### Input for this task

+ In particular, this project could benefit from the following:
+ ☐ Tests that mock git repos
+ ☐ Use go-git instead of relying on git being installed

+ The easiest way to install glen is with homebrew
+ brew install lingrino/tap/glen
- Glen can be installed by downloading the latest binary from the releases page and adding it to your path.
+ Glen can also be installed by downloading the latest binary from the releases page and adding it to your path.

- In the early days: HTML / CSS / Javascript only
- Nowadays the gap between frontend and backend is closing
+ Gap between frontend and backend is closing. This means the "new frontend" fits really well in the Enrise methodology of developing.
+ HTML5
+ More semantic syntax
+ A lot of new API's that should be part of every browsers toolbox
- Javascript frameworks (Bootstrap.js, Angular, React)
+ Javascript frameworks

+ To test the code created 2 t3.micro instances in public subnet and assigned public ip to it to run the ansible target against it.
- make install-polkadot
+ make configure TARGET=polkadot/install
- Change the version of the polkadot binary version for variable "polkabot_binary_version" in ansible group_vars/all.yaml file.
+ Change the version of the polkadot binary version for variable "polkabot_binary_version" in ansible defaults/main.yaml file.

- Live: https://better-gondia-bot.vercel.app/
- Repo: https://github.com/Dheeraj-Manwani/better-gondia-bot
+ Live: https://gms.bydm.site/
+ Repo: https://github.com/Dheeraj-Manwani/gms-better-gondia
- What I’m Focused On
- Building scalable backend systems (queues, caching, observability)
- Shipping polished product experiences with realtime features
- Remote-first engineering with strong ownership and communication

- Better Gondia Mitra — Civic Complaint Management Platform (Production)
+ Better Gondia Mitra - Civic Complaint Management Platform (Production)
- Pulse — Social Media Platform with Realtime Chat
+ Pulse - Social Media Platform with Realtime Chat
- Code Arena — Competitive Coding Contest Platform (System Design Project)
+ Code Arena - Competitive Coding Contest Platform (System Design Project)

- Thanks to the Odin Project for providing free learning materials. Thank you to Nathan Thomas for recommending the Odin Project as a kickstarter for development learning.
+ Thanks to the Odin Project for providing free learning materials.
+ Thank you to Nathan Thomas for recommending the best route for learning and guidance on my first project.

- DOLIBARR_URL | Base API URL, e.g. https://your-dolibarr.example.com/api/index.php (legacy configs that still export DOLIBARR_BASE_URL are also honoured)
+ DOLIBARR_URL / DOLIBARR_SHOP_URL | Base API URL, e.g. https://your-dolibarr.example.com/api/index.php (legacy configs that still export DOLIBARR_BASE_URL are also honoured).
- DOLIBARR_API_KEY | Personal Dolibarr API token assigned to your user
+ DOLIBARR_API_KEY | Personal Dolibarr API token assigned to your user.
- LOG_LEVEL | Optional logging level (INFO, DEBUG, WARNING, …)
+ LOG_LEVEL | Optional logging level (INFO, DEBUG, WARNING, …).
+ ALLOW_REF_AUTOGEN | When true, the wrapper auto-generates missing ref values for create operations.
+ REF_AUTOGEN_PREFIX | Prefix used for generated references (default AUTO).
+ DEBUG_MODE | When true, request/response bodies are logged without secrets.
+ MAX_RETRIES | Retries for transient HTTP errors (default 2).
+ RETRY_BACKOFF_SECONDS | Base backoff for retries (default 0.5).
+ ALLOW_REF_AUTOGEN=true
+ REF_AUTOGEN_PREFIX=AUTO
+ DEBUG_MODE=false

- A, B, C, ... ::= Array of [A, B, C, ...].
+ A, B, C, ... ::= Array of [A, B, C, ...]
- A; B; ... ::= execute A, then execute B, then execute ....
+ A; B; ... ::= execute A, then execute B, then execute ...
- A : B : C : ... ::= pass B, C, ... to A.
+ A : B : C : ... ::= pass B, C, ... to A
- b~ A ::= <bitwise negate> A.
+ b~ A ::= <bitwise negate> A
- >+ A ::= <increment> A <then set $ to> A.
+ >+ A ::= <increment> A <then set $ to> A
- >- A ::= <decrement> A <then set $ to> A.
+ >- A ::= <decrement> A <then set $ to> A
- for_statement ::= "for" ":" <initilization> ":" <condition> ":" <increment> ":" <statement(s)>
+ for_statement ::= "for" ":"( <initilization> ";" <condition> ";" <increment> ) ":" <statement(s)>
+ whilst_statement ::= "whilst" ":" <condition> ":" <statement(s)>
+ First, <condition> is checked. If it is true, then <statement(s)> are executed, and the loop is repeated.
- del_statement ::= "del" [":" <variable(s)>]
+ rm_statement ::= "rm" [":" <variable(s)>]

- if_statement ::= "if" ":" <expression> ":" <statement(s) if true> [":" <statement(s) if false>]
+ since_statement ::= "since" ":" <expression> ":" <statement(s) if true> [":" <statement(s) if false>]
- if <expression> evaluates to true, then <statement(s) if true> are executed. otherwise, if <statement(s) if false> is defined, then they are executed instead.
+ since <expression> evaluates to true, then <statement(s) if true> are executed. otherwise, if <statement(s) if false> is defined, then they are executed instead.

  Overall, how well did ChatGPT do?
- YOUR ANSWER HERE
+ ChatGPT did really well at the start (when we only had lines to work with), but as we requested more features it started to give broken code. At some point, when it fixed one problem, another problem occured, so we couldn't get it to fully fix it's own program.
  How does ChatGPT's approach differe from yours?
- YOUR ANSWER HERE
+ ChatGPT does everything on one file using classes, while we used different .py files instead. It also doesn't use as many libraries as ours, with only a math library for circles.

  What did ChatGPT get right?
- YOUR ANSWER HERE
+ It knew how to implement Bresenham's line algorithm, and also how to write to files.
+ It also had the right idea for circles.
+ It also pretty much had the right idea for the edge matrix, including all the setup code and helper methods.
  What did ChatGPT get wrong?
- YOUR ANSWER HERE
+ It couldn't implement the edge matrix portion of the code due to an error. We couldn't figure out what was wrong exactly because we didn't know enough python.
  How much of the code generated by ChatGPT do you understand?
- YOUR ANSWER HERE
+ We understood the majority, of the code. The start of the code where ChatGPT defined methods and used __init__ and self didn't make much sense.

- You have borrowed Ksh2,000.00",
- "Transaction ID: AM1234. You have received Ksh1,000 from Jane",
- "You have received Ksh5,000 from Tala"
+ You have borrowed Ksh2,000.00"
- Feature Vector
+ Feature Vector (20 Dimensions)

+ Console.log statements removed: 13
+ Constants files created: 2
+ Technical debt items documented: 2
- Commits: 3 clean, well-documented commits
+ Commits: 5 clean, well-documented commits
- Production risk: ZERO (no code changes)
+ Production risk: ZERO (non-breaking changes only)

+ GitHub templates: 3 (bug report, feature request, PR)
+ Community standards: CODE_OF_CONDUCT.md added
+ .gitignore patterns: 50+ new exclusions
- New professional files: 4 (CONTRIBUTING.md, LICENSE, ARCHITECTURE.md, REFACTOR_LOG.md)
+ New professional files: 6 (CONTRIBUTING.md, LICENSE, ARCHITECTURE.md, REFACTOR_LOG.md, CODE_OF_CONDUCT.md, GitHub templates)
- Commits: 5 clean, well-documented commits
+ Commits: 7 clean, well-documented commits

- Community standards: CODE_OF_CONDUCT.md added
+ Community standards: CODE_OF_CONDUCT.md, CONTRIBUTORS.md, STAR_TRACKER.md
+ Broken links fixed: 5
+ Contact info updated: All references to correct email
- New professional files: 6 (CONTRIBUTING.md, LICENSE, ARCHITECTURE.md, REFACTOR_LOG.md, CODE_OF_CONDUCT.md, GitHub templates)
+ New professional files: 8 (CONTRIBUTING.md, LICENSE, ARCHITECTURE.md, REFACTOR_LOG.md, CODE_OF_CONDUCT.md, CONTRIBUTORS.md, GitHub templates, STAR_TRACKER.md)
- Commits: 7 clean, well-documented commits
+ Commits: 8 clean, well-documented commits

### Your assignment
Reproduce word for word the lines of the records above, beginning at the first and ending with the line where "- Glen can be" appears, and nothing past it.

### Result of this task
+ In particular, this project could benefit from the following:
+ ☐ Tests that mock git repos
+ ☐ Use go-git instead of relying on git being installed

+ The easiest way to install glen is with homebrew
+ brew install lingrino/tap/glen
- Glen can be installed by downloading the latest binary from the releases page and adding it to your path.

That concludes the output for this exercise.